DEAR HARRIETTE: I'm a 23-year-old woman graduating with my MBA this May. I've paid my way through college and grad school with no assistance. As a graduation present to myself, I'm having a party. I'm financing this party all by myself. Since this is a major accomplishment, I wish my family would ask or offer to help me plan, buy decorations or even if there's anything I need.
I feel they don't care, and whenever I speak with my mom about my party, she never seems interested. When I speak with my grandmother about the party, her response is, "I don't care what you do, just don't have it here!" Not having family support makes me upset, and I'd think they'd want to do all they can to help me celebrate a joyous occasion. Harriette, how do I let my family know my feelings without sounding childish? -- Longing for Family, Chicago
DEAR LONGING FOR FAMILY: For whatever your reasons, you have made your vision for your future come true independently. Given that your family has not been involved leading up to now, it is no surprise that they are not invested at celebration time.

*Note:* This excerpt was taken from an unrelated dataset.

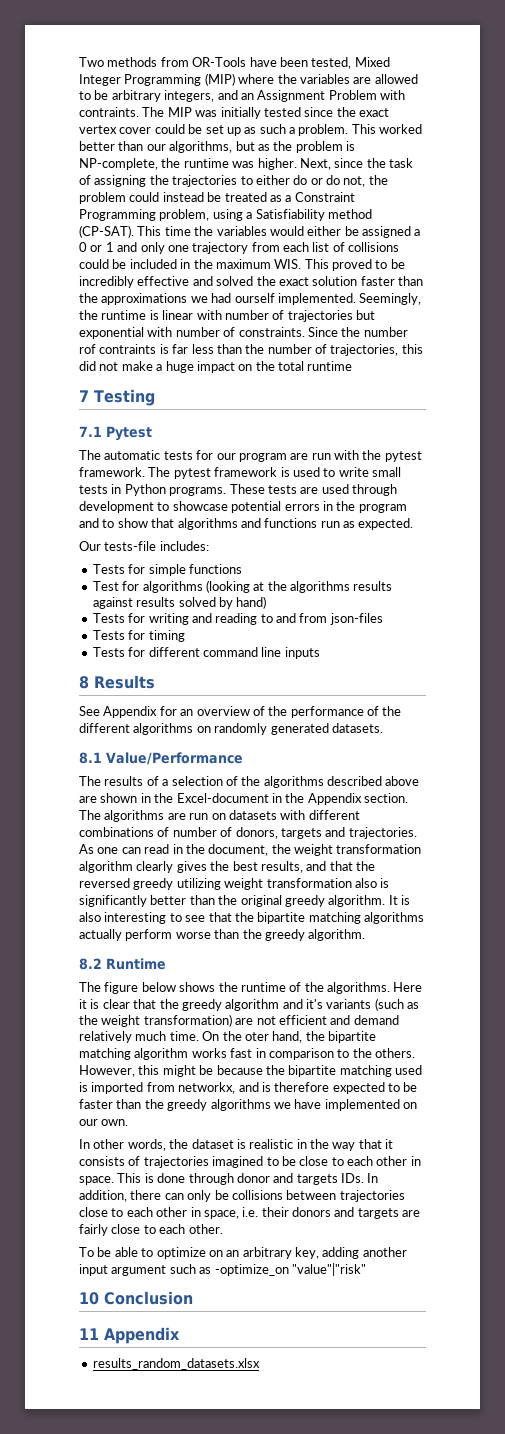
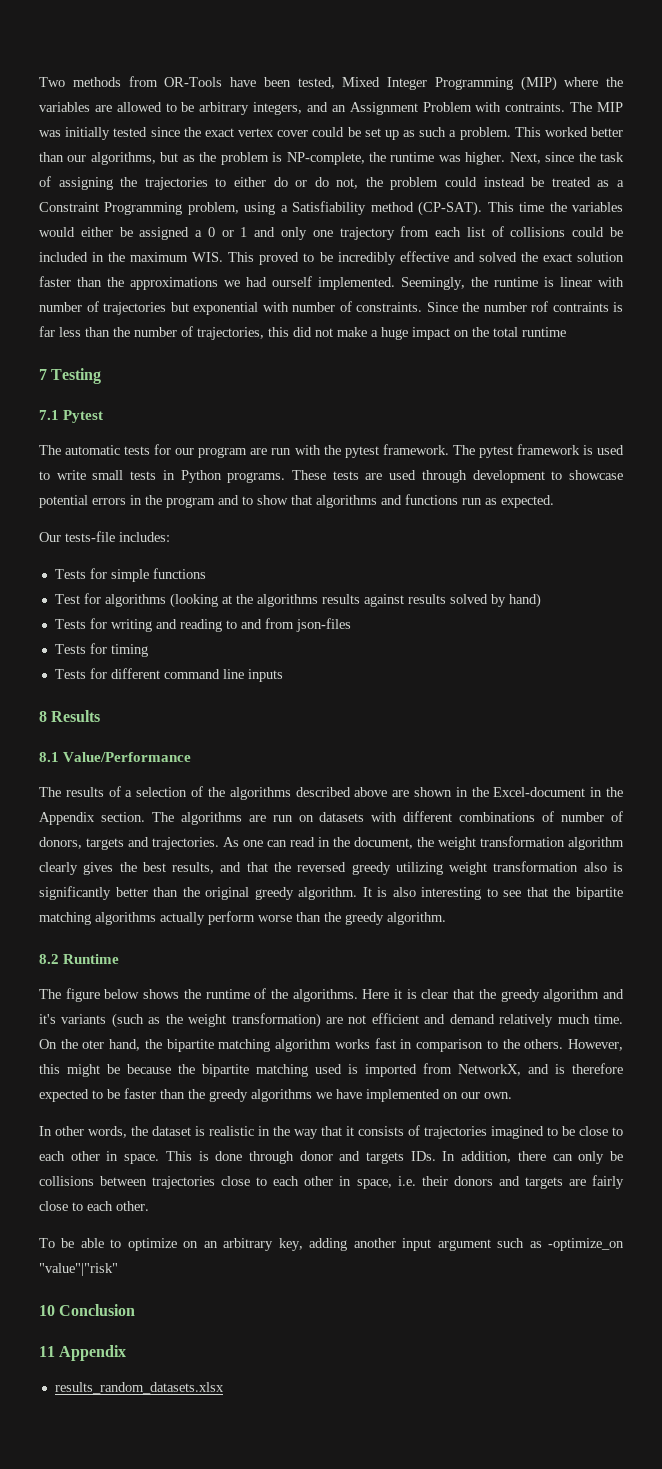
[79,706,402,718] [79,723,383,735] // See Appendix for an overview of the performance of the different algorithms on randomly generated datasets. -> (101, 716) none
[178,1082,236,1094] networkx, -> [458,1064,521,1076] NetworkX,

You need to lower your expectations. You may also want to take a different approach. There is a chance that your family feels like you do not need them since you have done it all on your own. If they are not as highly educated as you, that could also be a source of strain for some. Yes, you would hope that they would be proud of your accomplishments -- and they may be. They just may not know how to engage you about it. Instead of looking for enthusiasm, plant some enthusiastic seeds. Ask your mother if she would like to help you decorate. Ask your grandmother if she would like to invite any of her friends. Ask things in bite-size nuggets, small enough that they can feel comfortable responding without feeling overwhelmed. Coax them into being a part of your celebration. Some of them may come around. Be sure to keep your good friends close, though, so that you have emotional support when you need it.

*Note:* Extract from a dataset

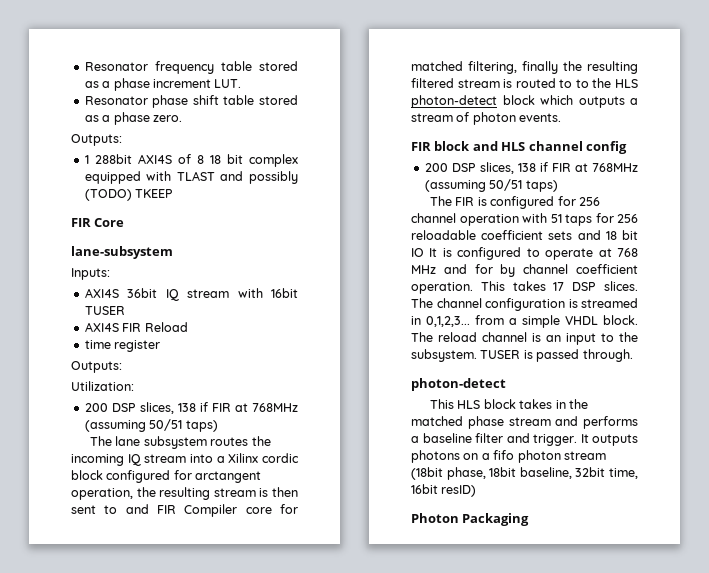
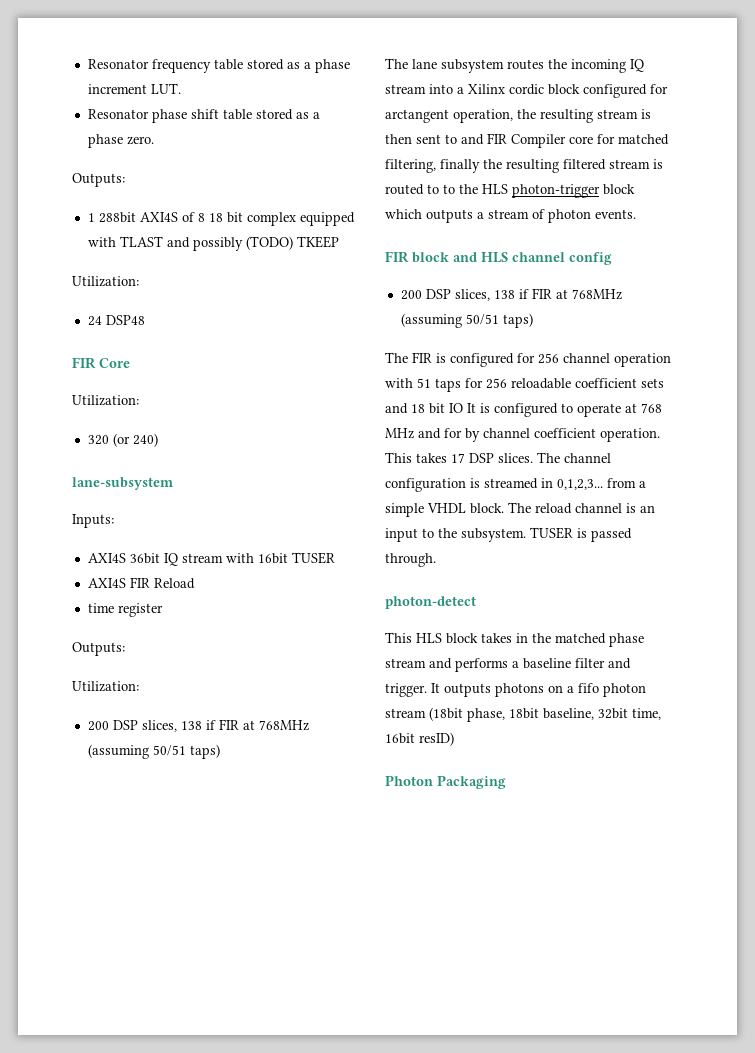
(174, 193) none -> [72,276,139,287] [87,315,145,326] // Utilization: // 24 DSP48
(125, 222) none -> [72,395,139,406] [87,433,158,447] // Utilization: // 320 (or 240)
[411,95,497,108] photon-detect -> [512,184,600,198] photon-trigger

DEAR HARRIETTE: I have a terrible habit of not checking my voice mail messages. I went to the ATM in an attempt to withdraw money out of my account. To my surprise, my account was frozen due to fraudulent activity. The bank left several messages on my phone a few days ago, and I could have had this matter solved had I checked my voice mail. Can you help me break this habit? -- One New Message, Jackson, Miss.
DEAR ONE NEW MESSAGE: Do you really need another bad experience in order to pay closer attention to checking your voice mail? Having your bank account frozen should be enough.
What you need to do is develop a ritual. Check your voice mail in the morning and in the evening. Write it down or put an alarm reminder in your phone, if you have a smartphone.